===== Source information
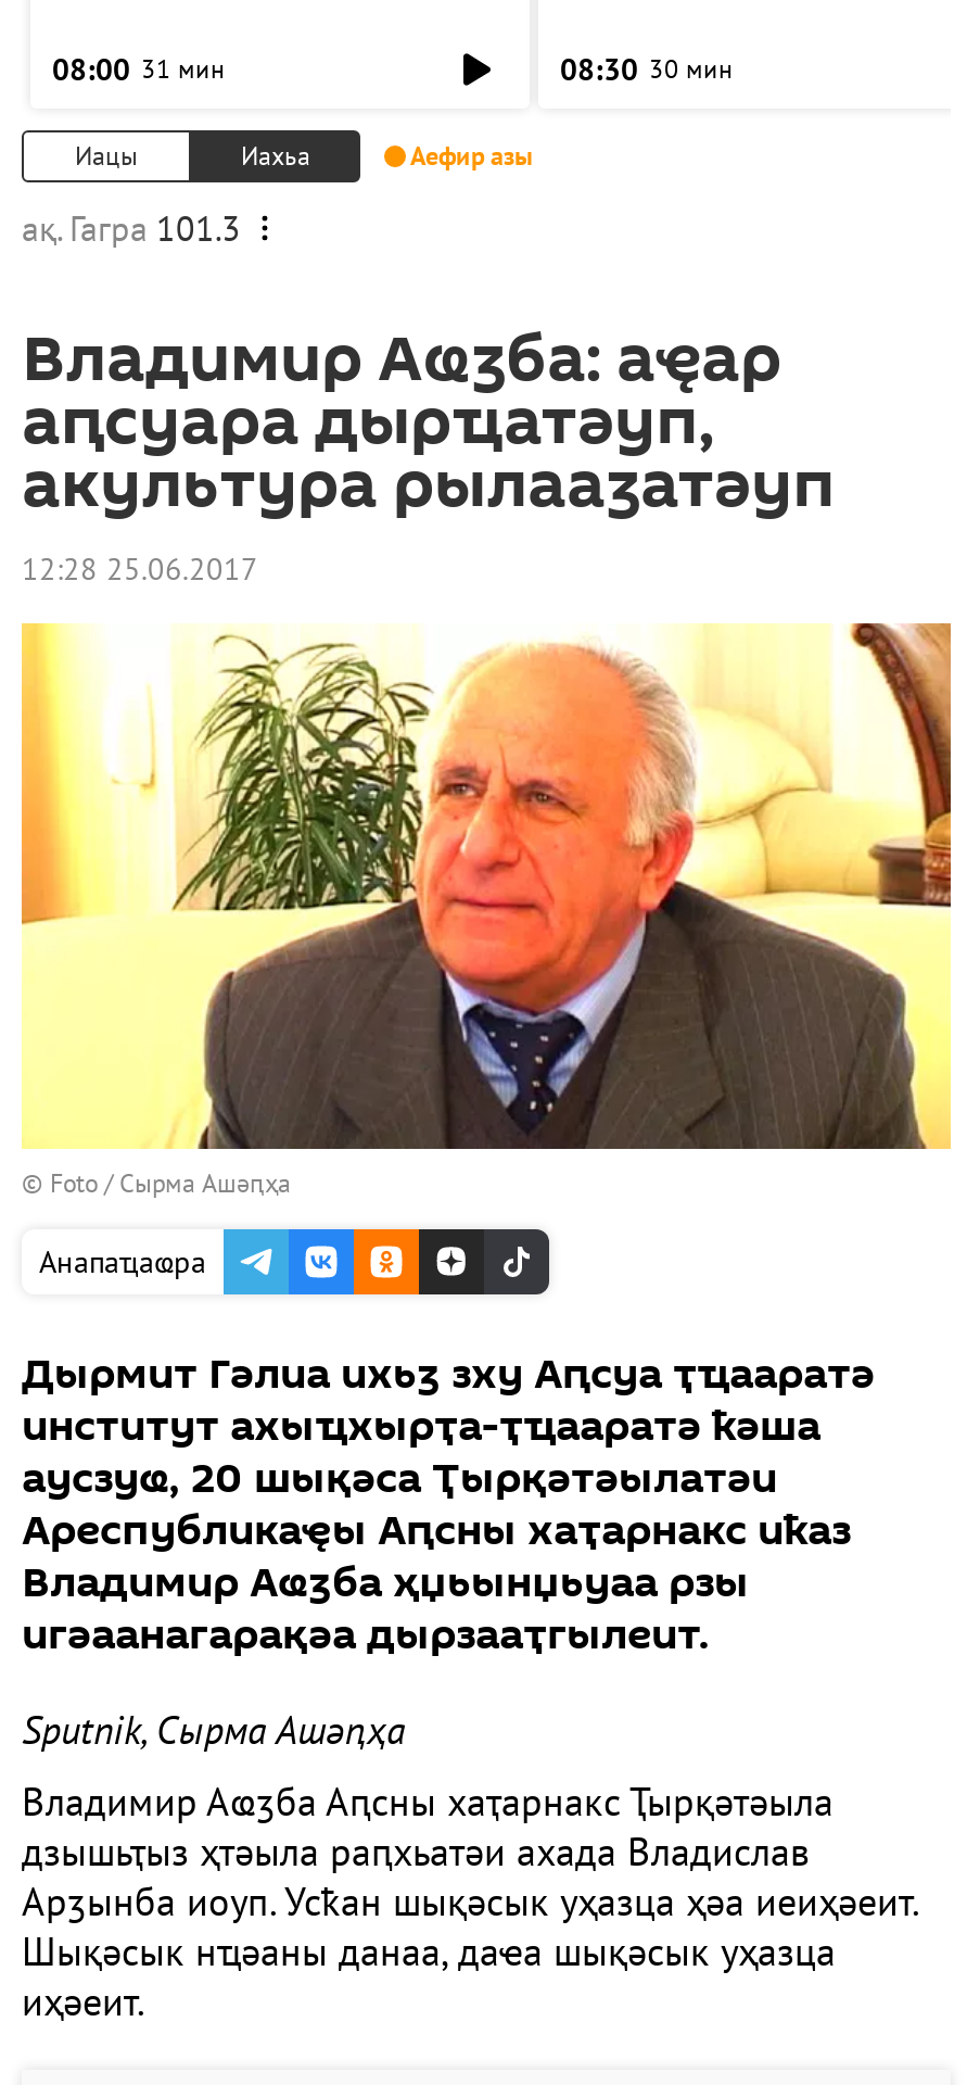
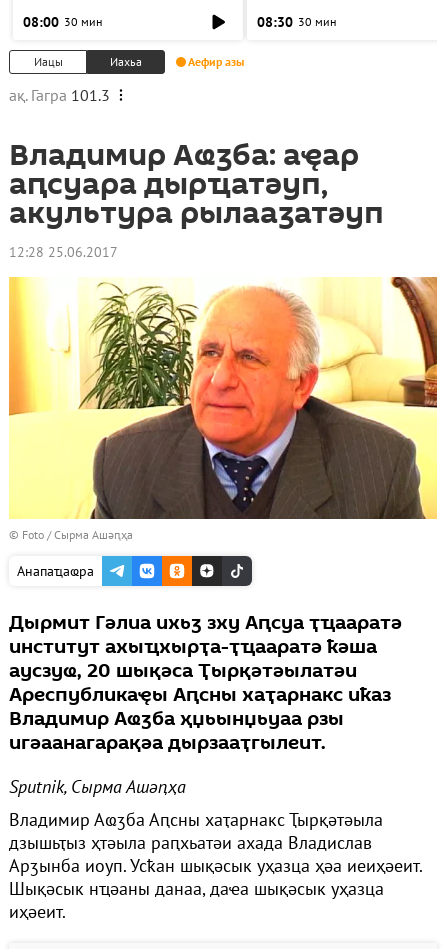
[52,50,224,89] 08:00 31 мин -> [23,13,102,31] 08:00 30 мин

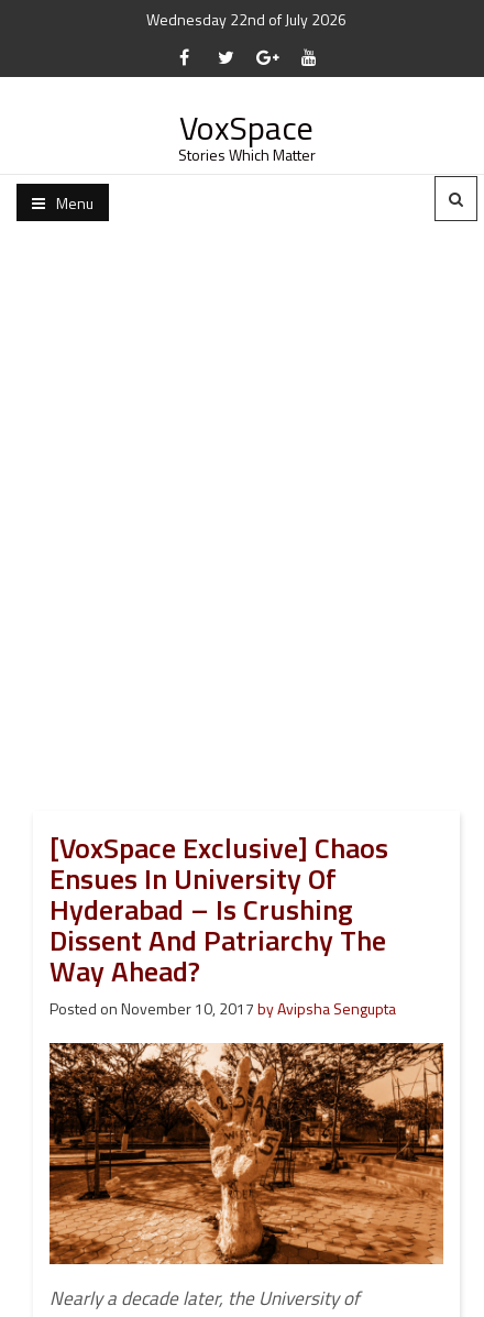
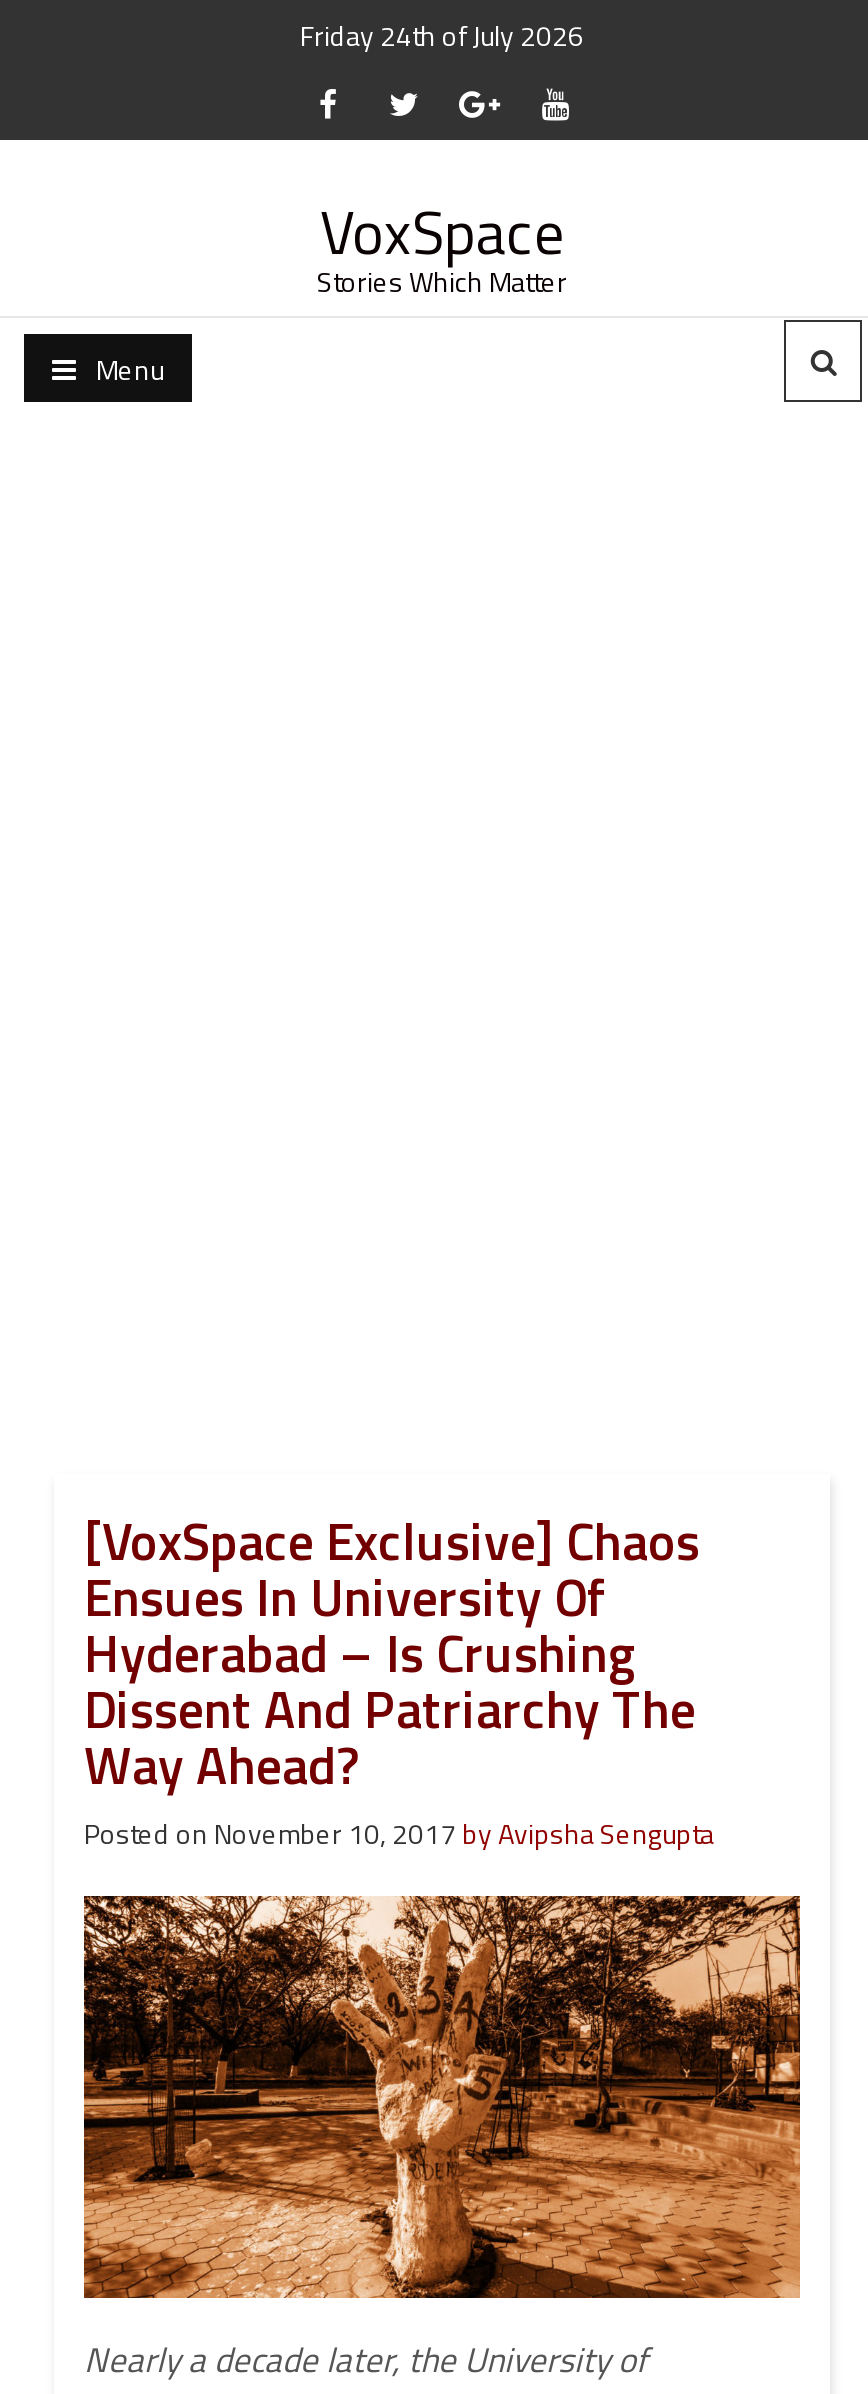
[146,8,346,31] Wednesday 22nd of July 2026 -> [300,14,584,56] Friday 24th of July 2026

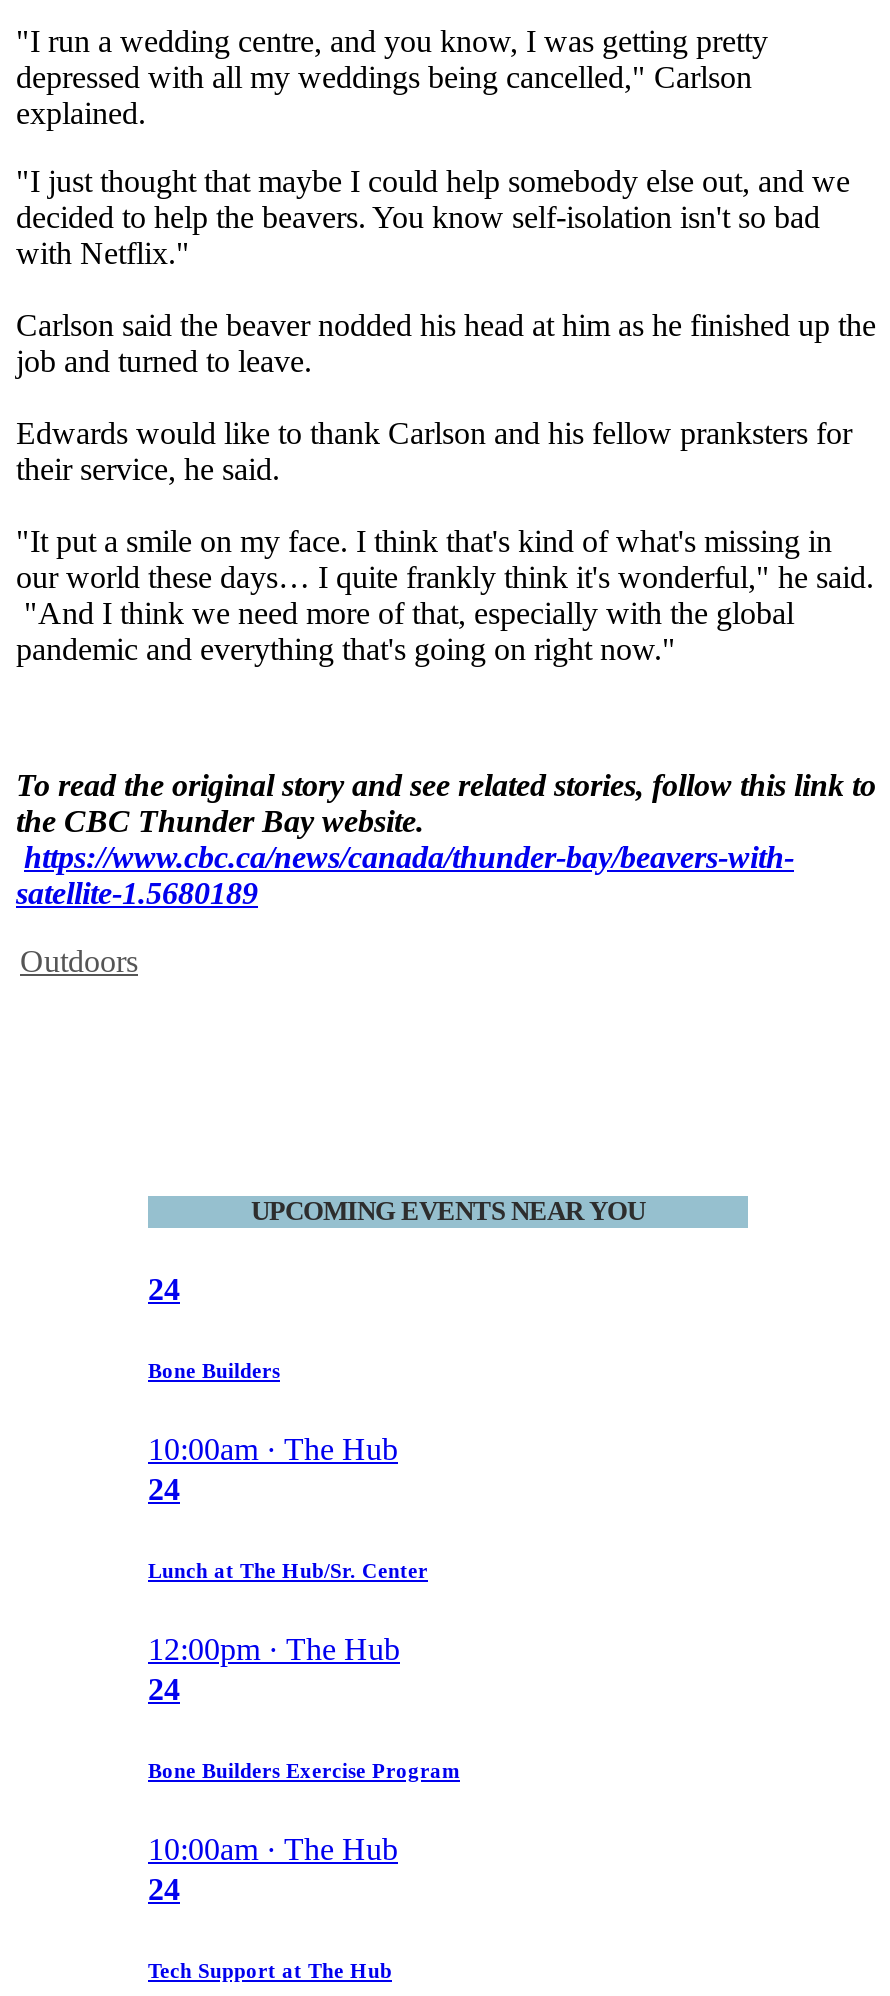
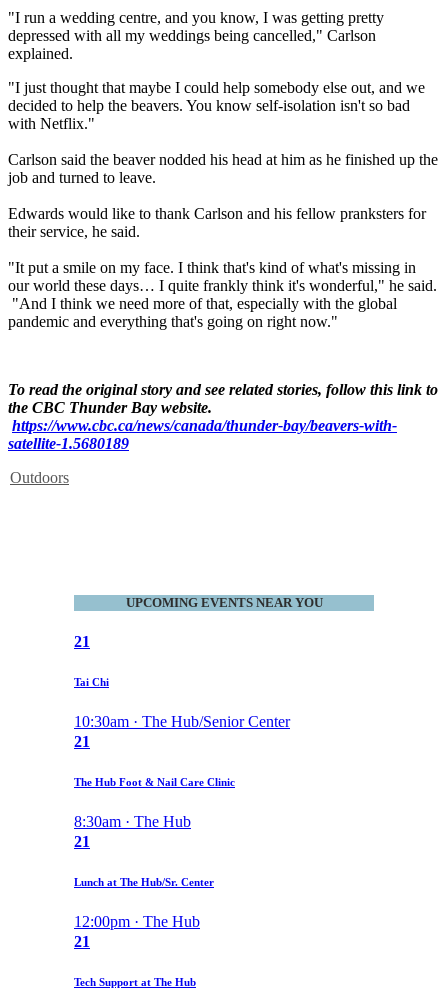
[148,1272,398,1506] 24 | Bone Builders | 10:00am · The Hub | 24 -> [74,633,290,850] 21 | Tai Chi | 10:30am · The Hub/Senior Center | 21 | The Hub Foot & Nail Care Clinic | 8:30am · The Hub | 21
moved [148,1558,428,1666] -> [74,876,214,930]: Lunch at The Hub/Sr. Center | 12:00pm · The Hub
[148,1672,460,1906] 24 | Bone Builders Exercise Program | 10:00am · The Hub | 24 -> [74,933,90,950] 21

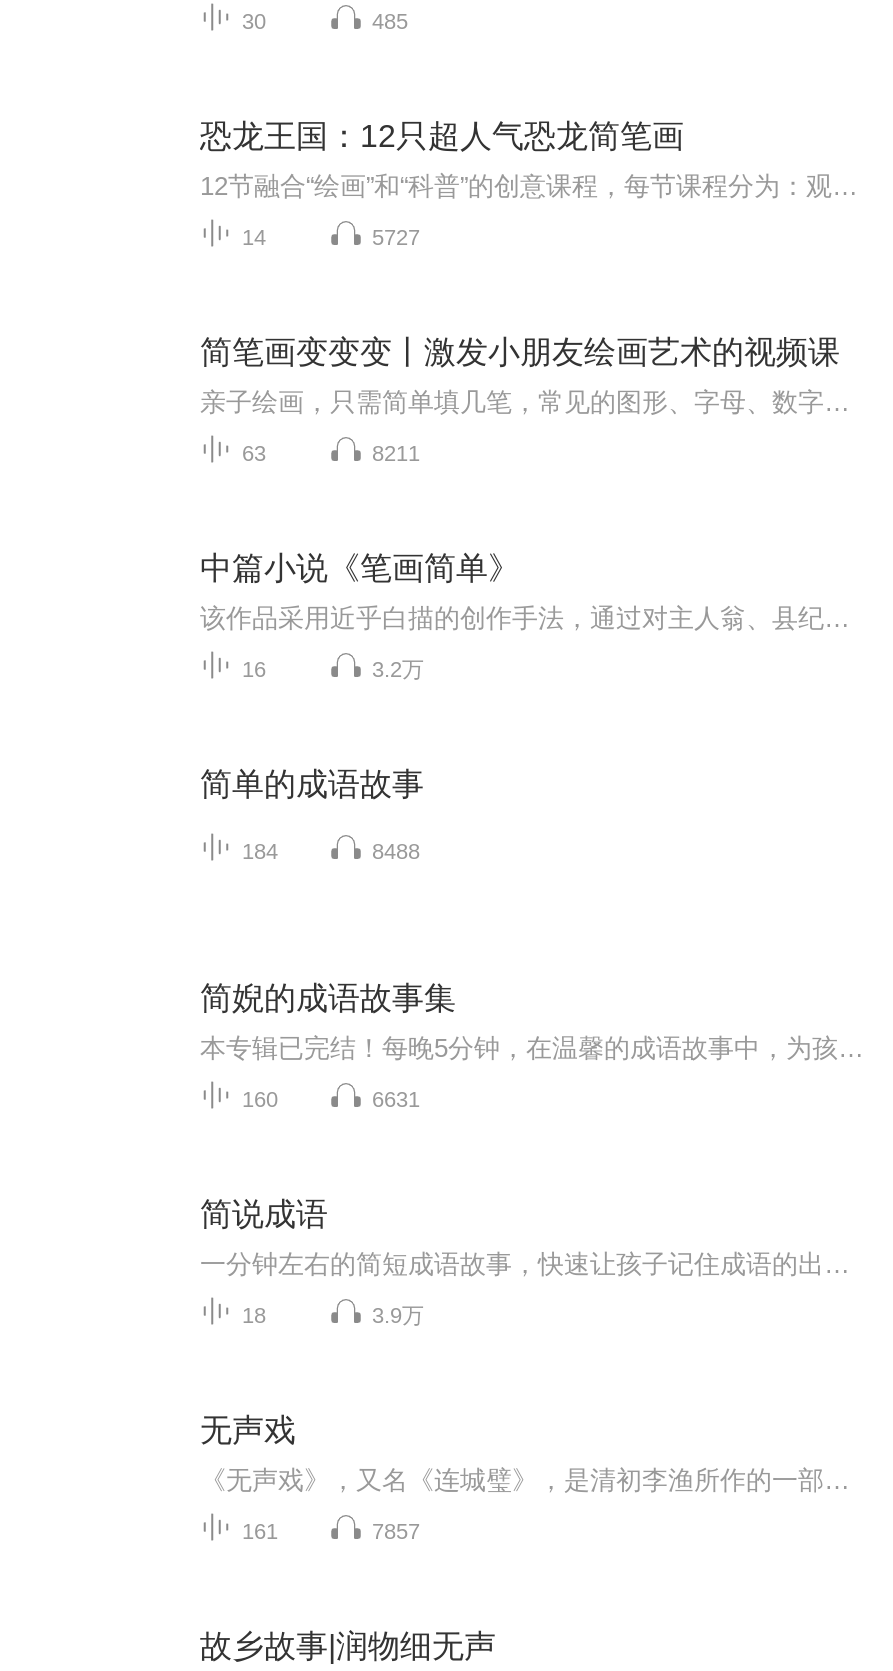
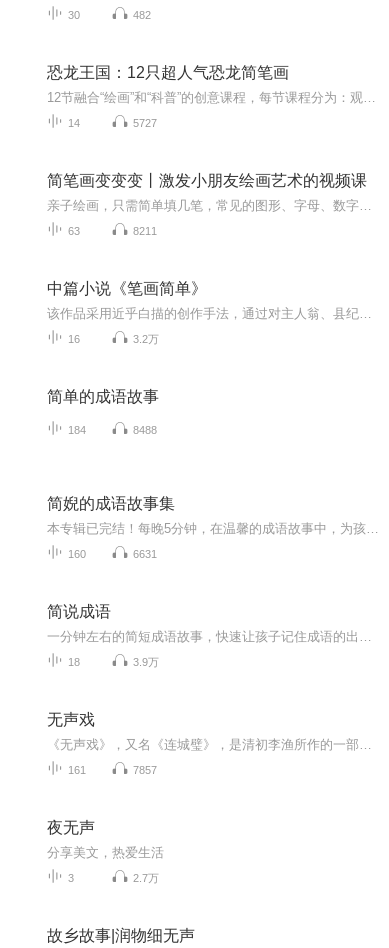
[372,9,408,33] 485 -> [133,9,151,21] 482
none -> [47,819,164,884] 夜无声 | 分享美文，热爱生活 | 3 | 2.7万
==========
Write the entries above out again exactly, but not the pictures.

[52,50,224,89] 08:00 31 мин -> [23,13,102,31] 08:00 30 мин

[146,8,346,31] Wednesday 22nd of July 2026 -> [300,14,584,56] Friday 24th of July 2026

[148,1272,398,1506] 24 | Bone Builders | 10:00am · The Hub | 24 -> [74,633,290,850] 21 | Tai Chi | 10:30am · The Hub/Senior Center | 21 | The Hub Foot & Nail Care Clinic | 8:30am · The Hub | 21
moved [148,1558,428,1666] -> [74,876,214,930]: Lunch at The Hub/Sr. Center | 12:00pm · The Hub
[148,1672,460,1906] 24 | Bone Builders Exercise Program | 10:00am · The Hub | 24 -> [74,933,90,950] 21

[372,9,408,33] 485 -> [133,9,151,21] 482
none -> [47,819,164,884] 夜无声 | 分享美文，热爱生活 | 3 | 2.7万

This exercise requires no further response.